■ The task
Your reply should consist only of the lines from the one holding "font-style: none ->" to the last line of the data below, written out exactly and without pictures.

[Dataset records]

%%

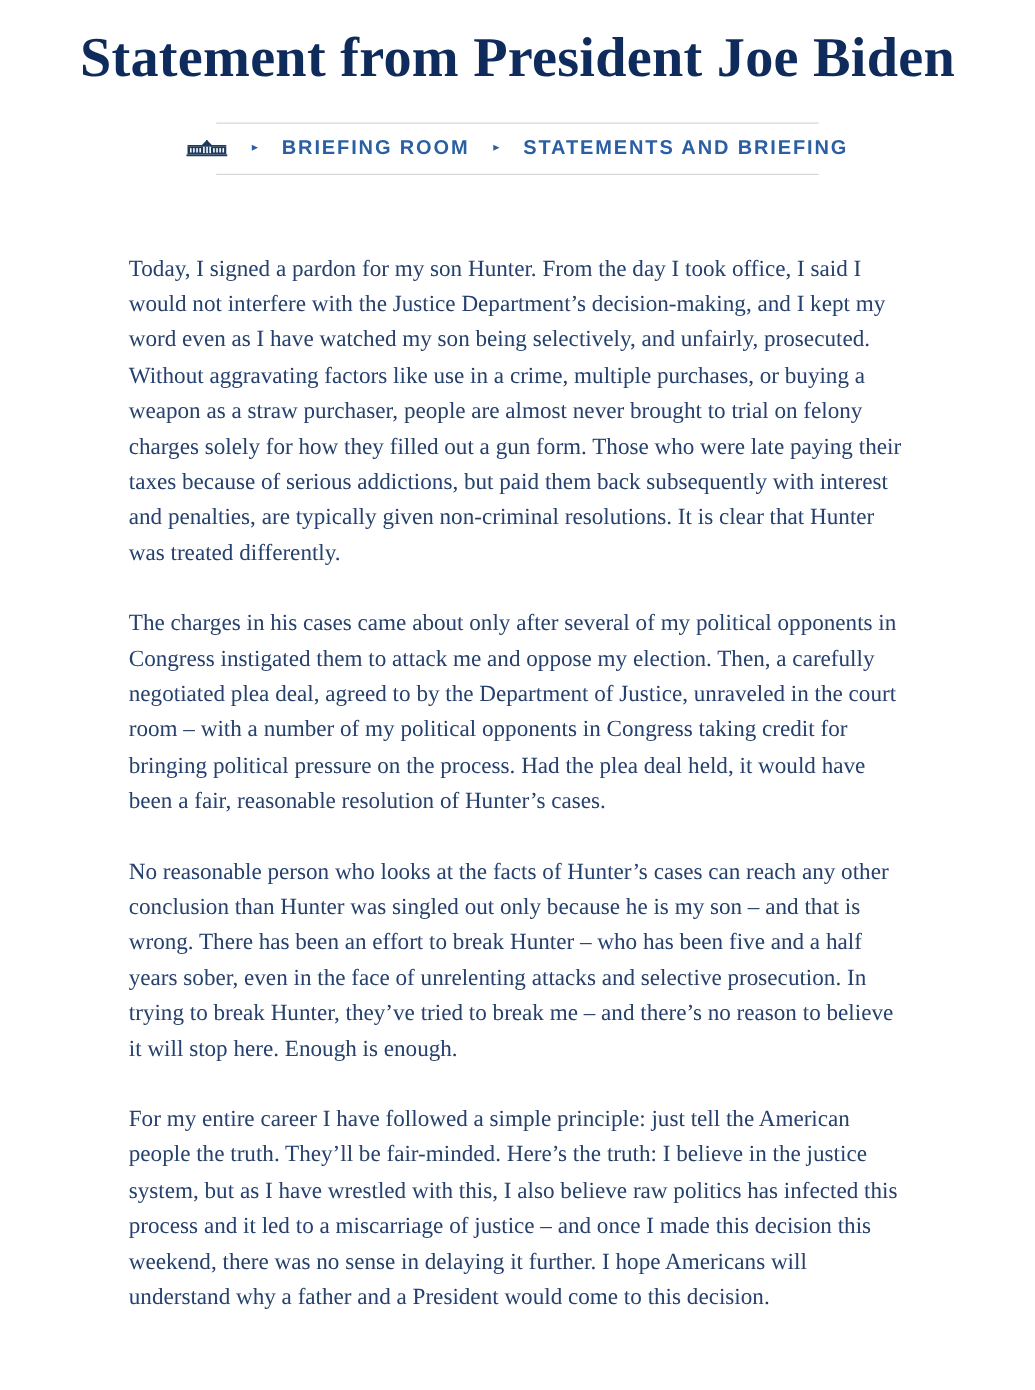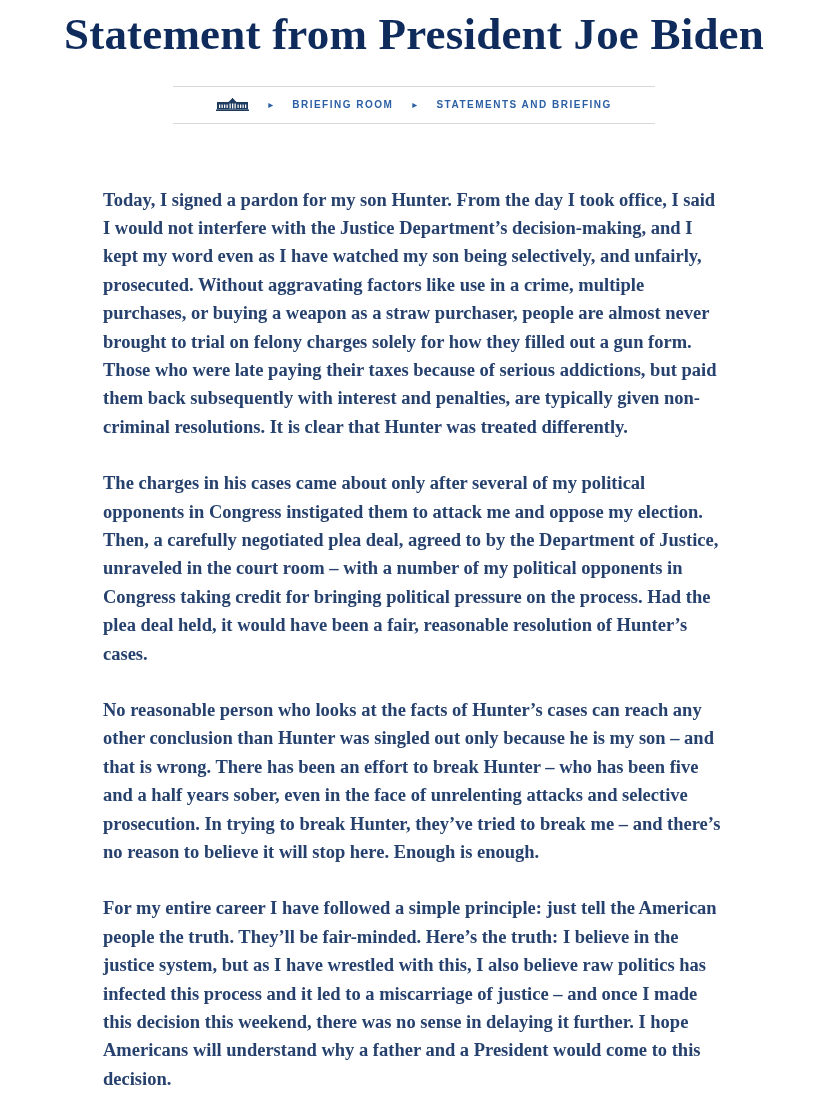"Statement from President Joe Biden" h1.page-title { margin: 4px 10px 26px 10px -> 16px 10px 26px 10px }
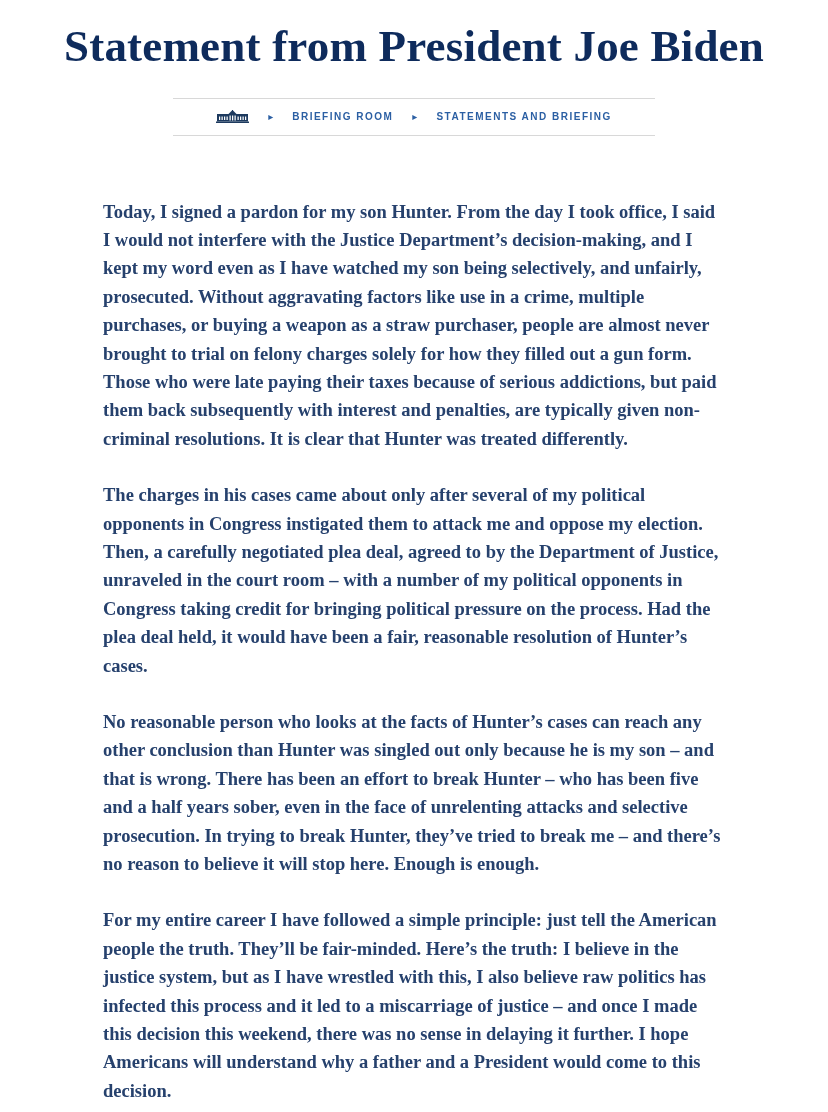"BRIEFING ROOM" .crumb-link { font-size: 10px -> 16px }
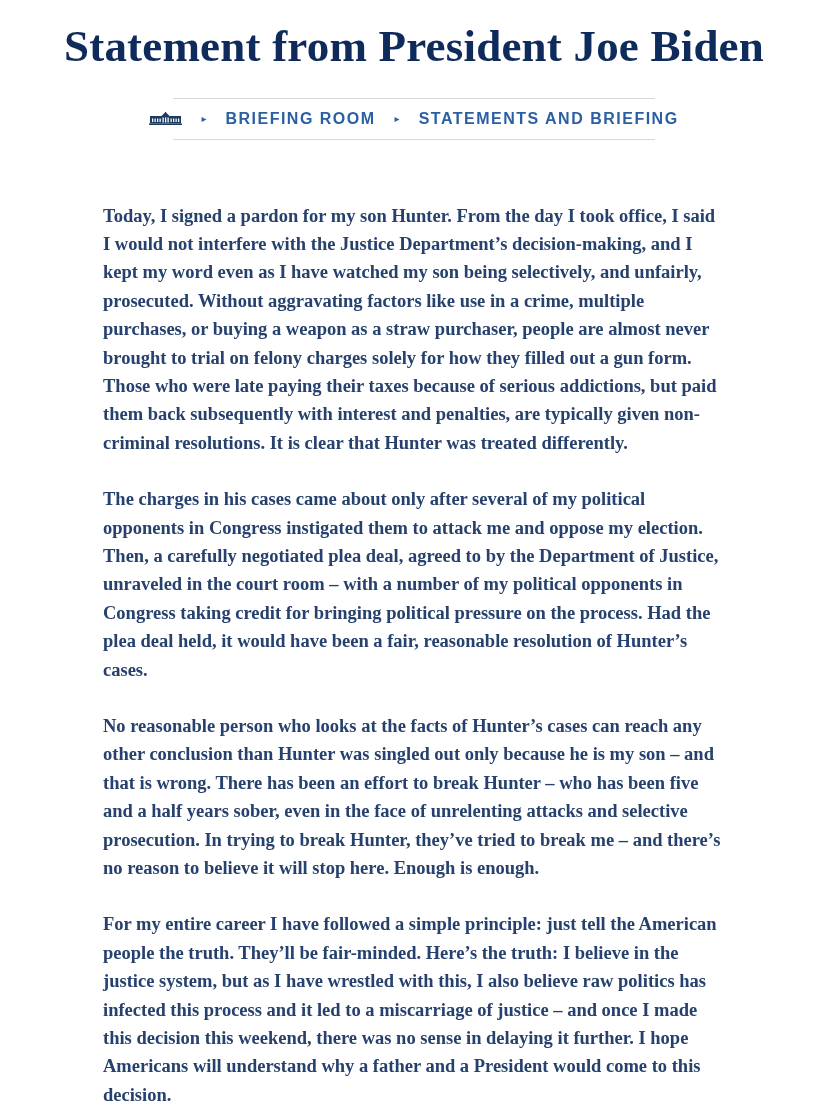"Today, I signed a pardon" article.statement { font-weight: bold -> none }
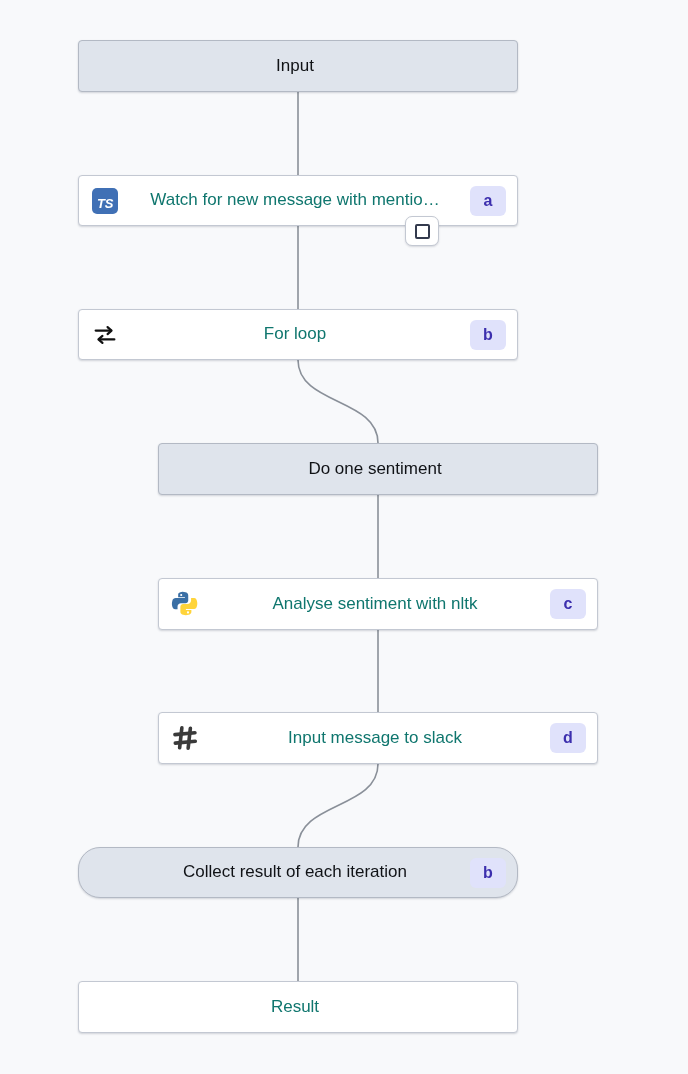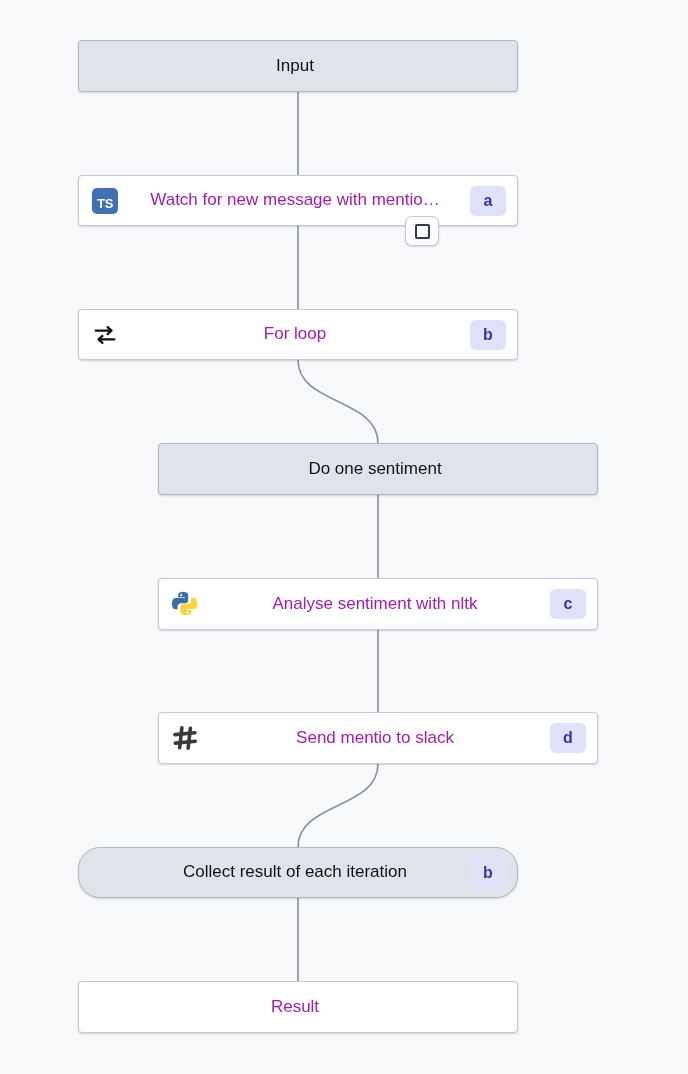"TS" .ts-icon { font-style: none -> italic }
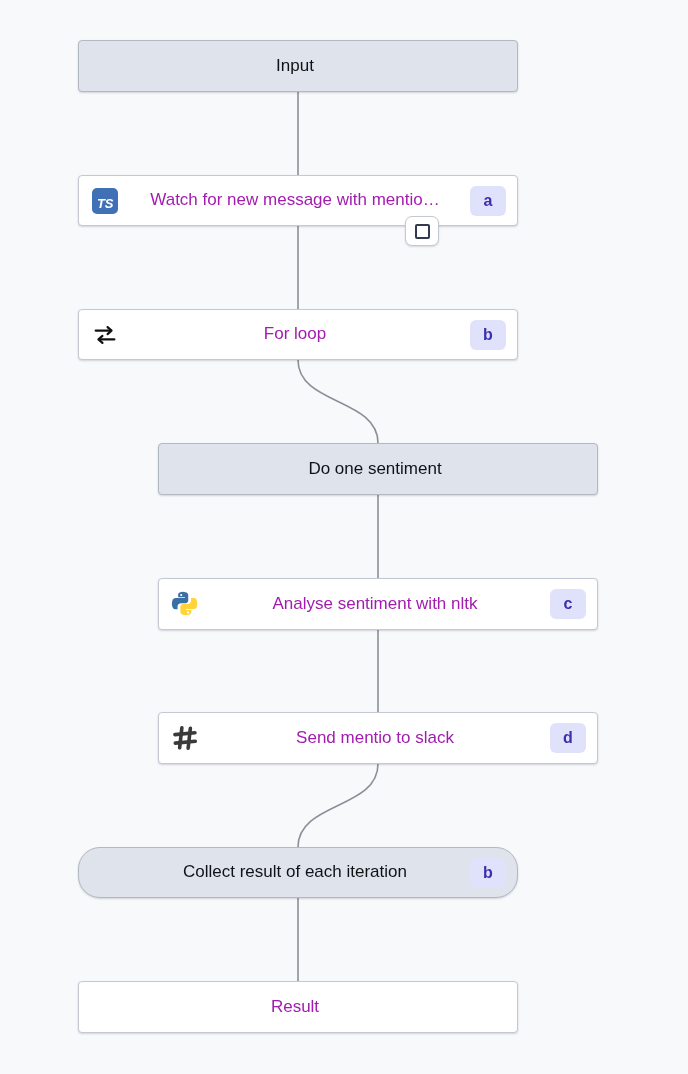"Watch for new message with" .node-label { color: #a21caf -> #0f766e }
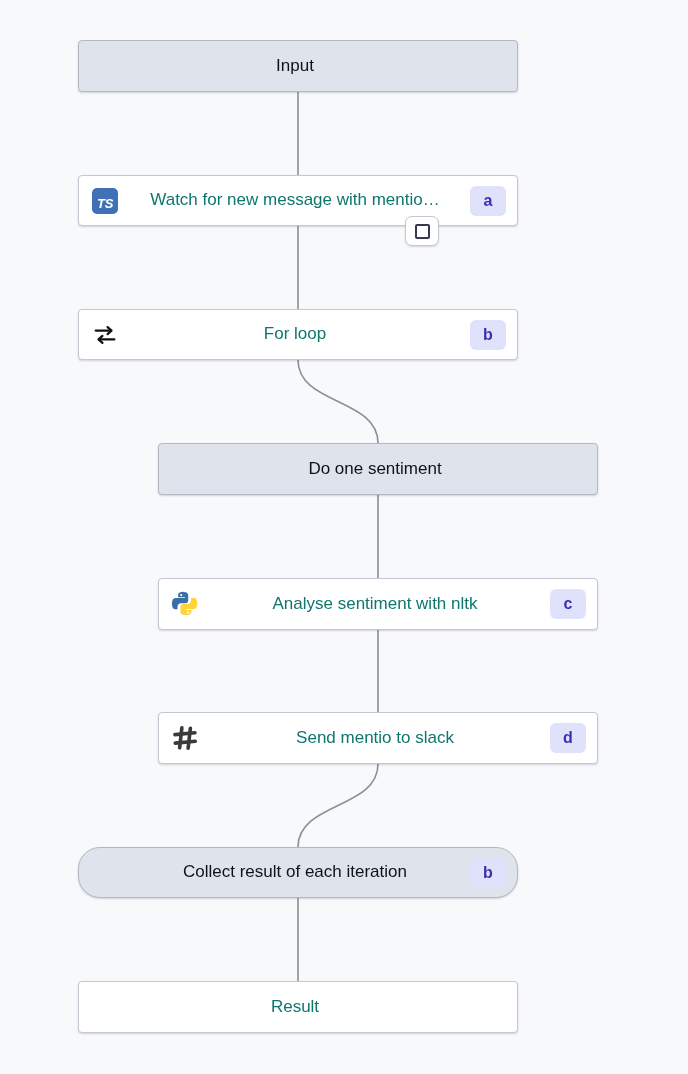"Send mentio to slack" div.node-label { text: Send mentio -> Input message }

%%

■ Task output
"TS" .ts-icon { font-style: none -> italic }
"Watch for new message with" .node-label { color: #a21caf -> #0f766e }
"Send mentio to slack" div.node-label { text: Send mentio -> Input message }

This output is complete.